▸ **WHAT YOU WILL DO**
Among the lines of the data, copy those that hold "code".

▸ **DATASET**
------------------------------------------------

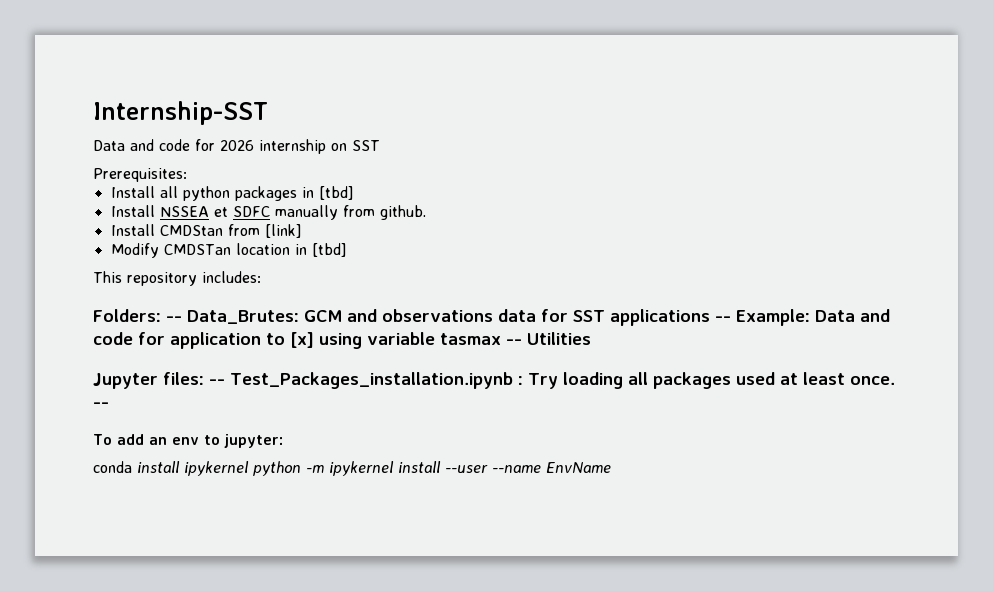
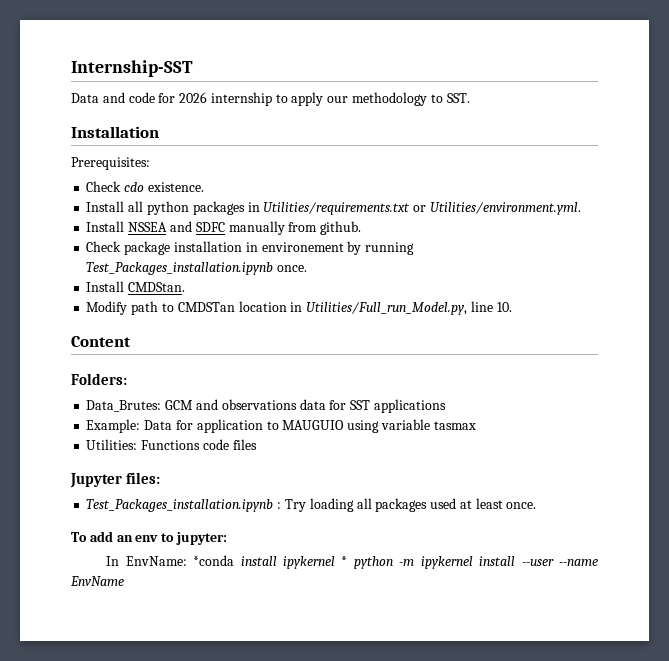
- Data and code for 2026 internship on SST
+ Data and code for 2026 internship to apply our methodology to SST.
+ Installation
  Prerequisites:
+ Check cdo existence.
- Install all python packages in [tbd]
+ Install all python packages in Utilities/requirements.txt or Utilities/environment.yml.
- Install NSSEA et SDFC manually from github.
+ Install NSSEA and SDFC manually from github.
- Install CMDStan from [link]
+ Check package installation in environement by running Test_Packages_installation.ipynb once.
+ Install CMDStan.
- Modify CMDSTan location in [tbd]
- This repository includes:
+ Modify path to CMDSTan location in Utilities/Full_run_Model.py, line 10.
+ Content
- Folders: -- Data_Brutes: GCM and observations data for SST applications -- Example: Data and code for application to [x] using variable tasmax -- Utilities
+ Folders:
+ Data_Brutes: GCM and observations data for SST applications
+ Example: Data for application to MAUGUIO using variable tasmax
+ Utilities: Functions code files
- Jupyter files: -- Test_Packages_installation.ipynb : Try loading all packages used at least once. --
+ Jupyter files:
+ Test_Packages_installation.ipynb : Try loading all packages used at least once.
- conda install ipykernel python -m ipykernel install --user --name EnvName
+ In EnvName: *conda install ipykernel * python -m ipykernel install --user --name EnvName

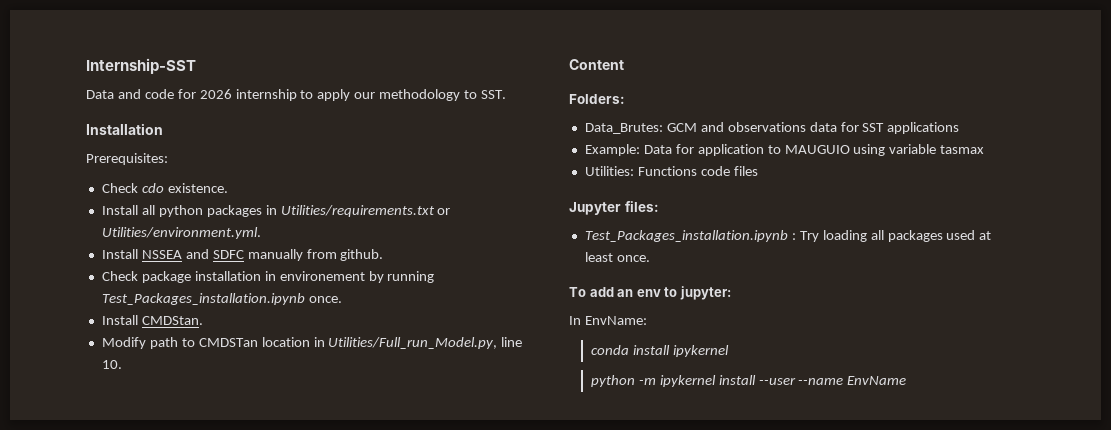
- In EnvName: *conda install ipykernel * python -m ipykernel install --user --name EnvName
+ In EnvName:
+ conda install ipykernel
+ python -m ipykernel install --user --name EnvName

------------------------------------------------

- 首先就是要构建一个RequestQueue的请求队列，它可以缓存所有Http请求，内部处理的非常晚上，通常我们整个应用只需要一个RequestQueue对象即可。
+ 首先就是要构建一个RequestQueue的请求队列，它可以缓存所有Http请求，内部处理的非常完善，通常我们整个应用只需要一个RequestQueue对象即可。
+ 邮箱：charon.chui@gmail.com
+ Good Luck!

------------------------------------------------

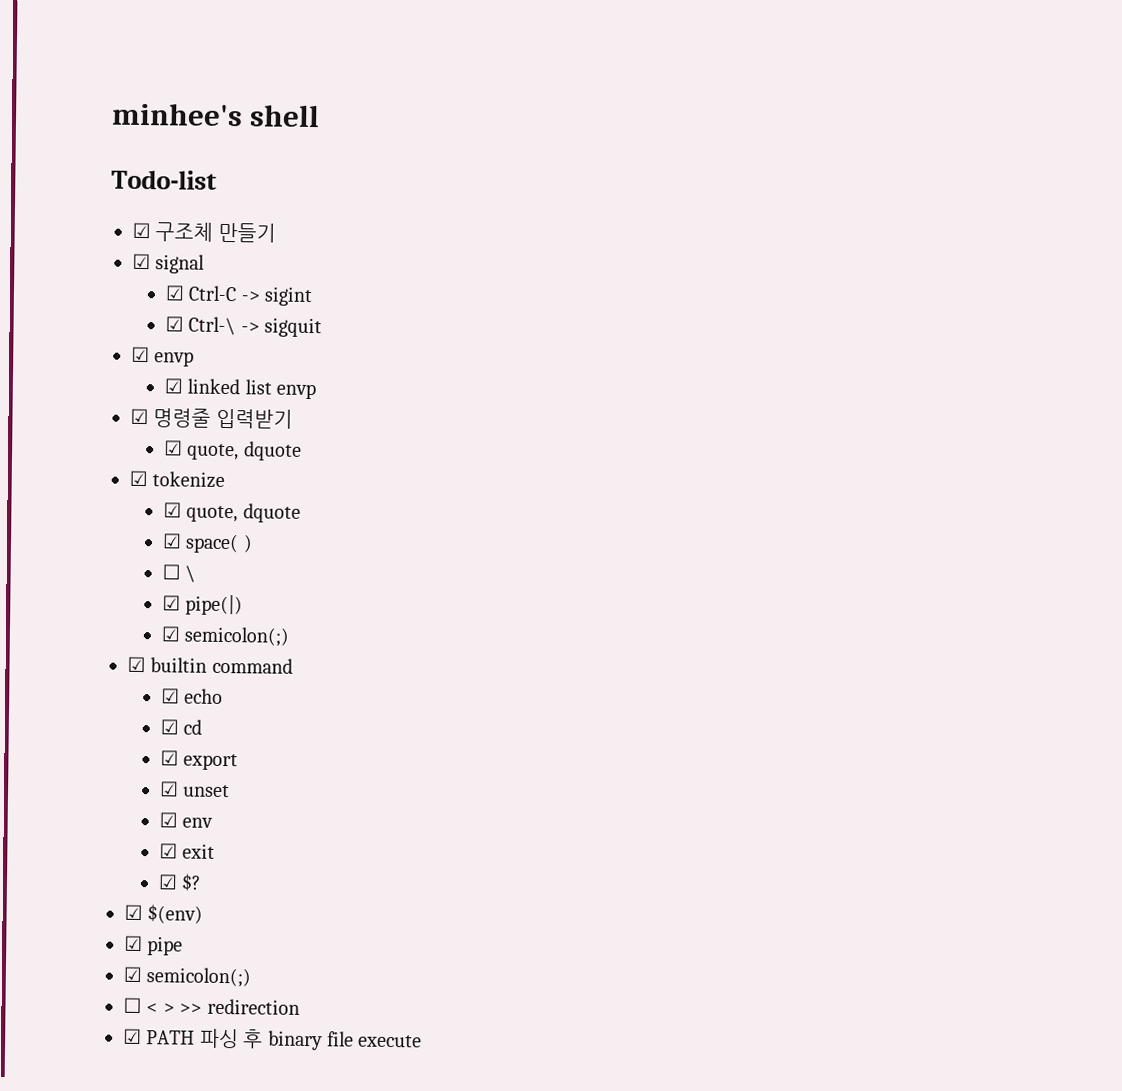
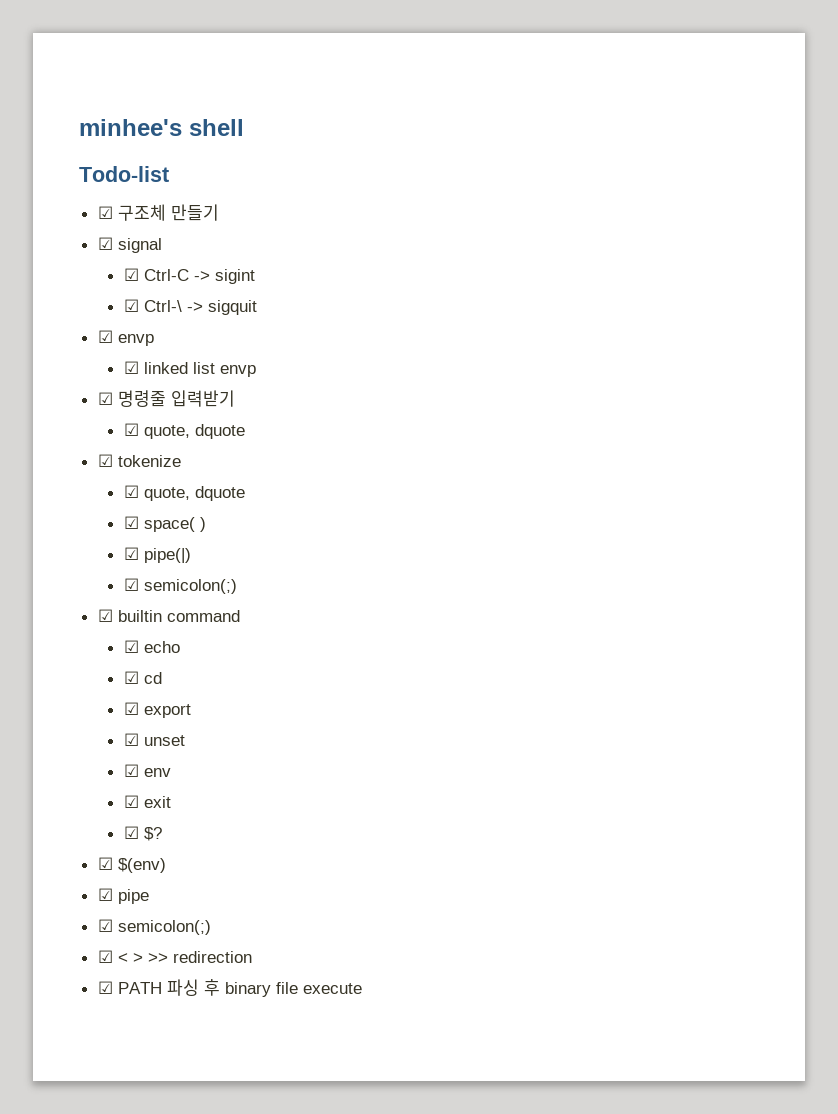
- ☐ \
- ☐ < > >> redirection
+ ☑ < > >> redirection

------------------------------------------------

▸ **RESPONSE AREA**
- Data and code for 2026 internship on SST
+ Data and code for 2026 internship to apply our methodology to SST.
- Folders: -- Data_Brutes: GCM and observations data for SST applications -- Example: Data and code for application to [x] using variable tasmax -- Utilities
+ Utilities: Functions code files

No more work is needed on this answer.